▶ _WORK ORDER_: Only one stretch of the data below should be repeated: the lines from the line containing "Silvana Silvana Hoofdkussen Silvana, Comfort groen" through the line containing "total: 2483.55 -> 4569.14", inclusive, exactly as they are.

▶ _DATA FOR THIS TASK_:
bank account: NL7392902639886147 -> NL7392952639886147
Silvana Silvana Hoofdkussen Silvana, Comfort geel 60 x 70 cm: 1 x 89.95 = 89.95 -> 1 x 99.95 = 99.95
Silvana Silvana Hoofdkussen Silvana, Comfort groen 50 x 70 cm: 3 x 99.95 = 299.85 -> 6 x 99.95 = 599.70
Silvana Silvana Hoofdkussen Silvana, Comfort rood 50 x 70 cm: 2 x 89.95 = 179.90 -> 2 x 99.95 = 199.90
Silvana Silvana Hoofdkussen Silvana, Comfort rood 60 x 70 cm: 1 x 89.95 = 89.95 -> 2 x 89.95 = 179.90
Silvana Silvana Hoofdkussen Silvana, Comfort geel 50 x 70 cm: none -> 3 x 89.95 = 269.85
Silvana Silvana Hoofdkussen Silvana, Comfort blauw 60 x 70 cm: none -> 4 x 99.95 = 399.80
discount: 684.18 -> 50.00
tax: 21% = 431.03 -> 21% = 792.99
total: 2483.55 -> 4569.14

==

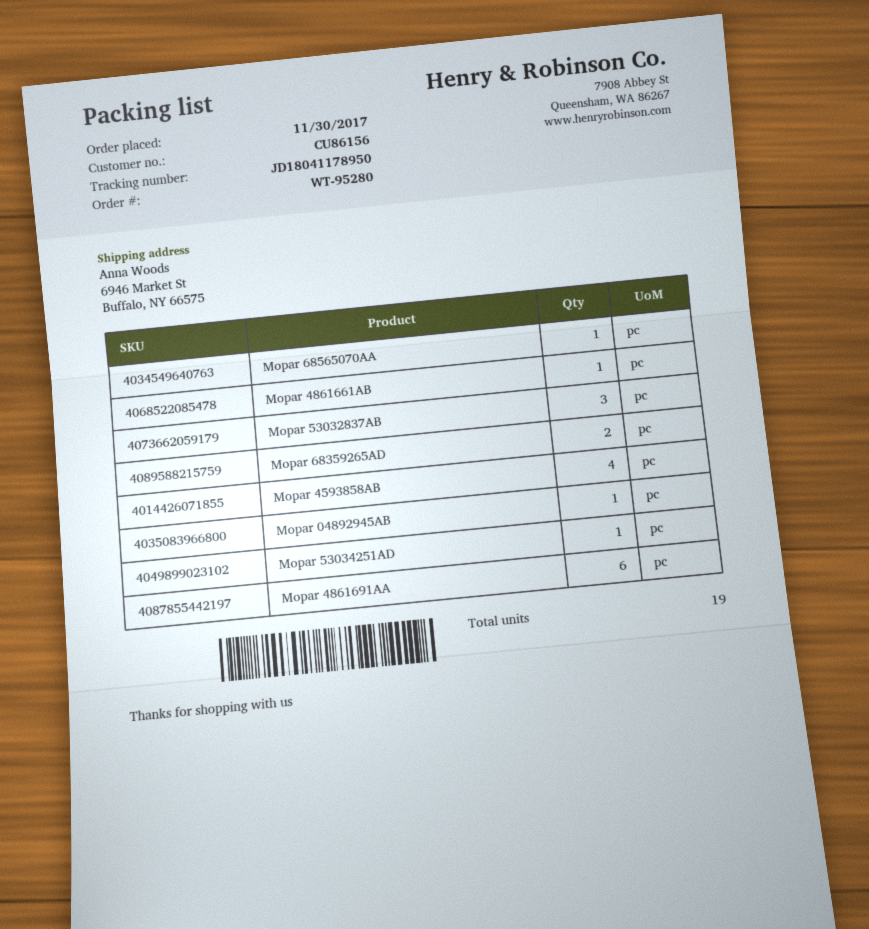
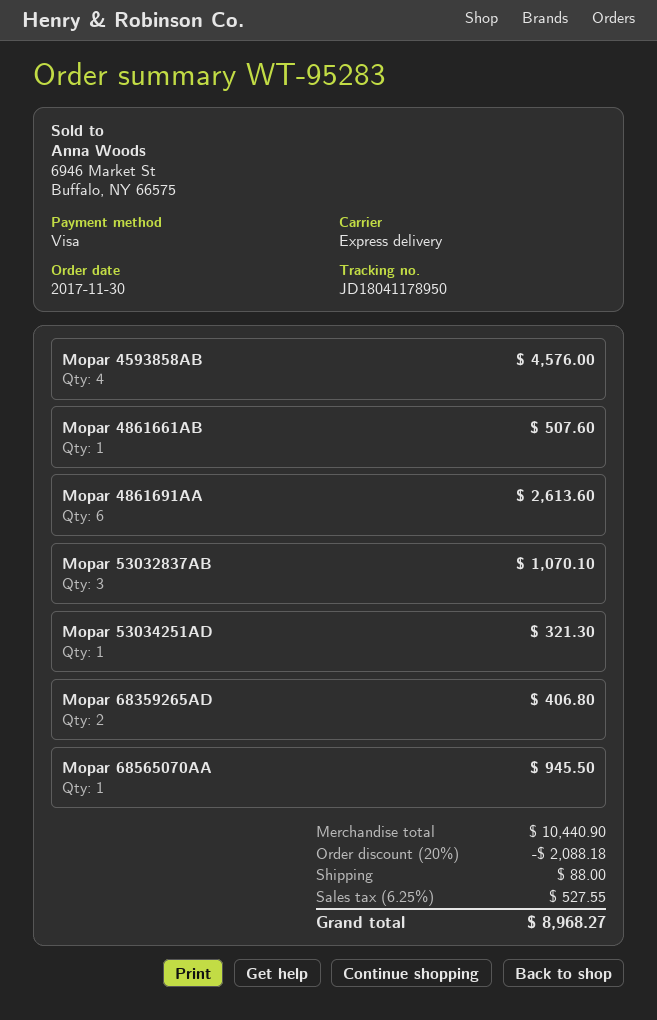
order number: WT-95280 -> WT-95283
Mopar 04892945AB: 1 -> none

▶ _WORKED SOLUTION_:
Silvana Silvana Hoofdkussen Silvana, Comfort groen 50 x 70 cm: 3 x 99.95 = 299.85 -> 6 x 99.95 = 599.70
Silvana Silvana Hoofdkussen Silvana, Comfort rood 50 x 70 cm: 2 x 89.95 = 179.90 -> 2 x 99.95 = 199.90
Silvana Silvana Hoofdkussen Silvana, Comfort rood 60 x 70 cm: 1 x 89.95 = 89.95 -> 2 x 89.95 = 179.90
Silvana Silvana Hoofdkussen Silvana, Comfort geel 50 x 70 cm: none -> 3 x 89.95 = 269.85
Silvana Silvana Hoofdkussen Silvana, Comfort blauw 60 x 70 cm: none -> 4 x 99.95 = 399.80
discount: 684.18 -> 50.00
tax: 21% = 431.03 -> 21% = 792.99
total: 2483.55 -> 4569.14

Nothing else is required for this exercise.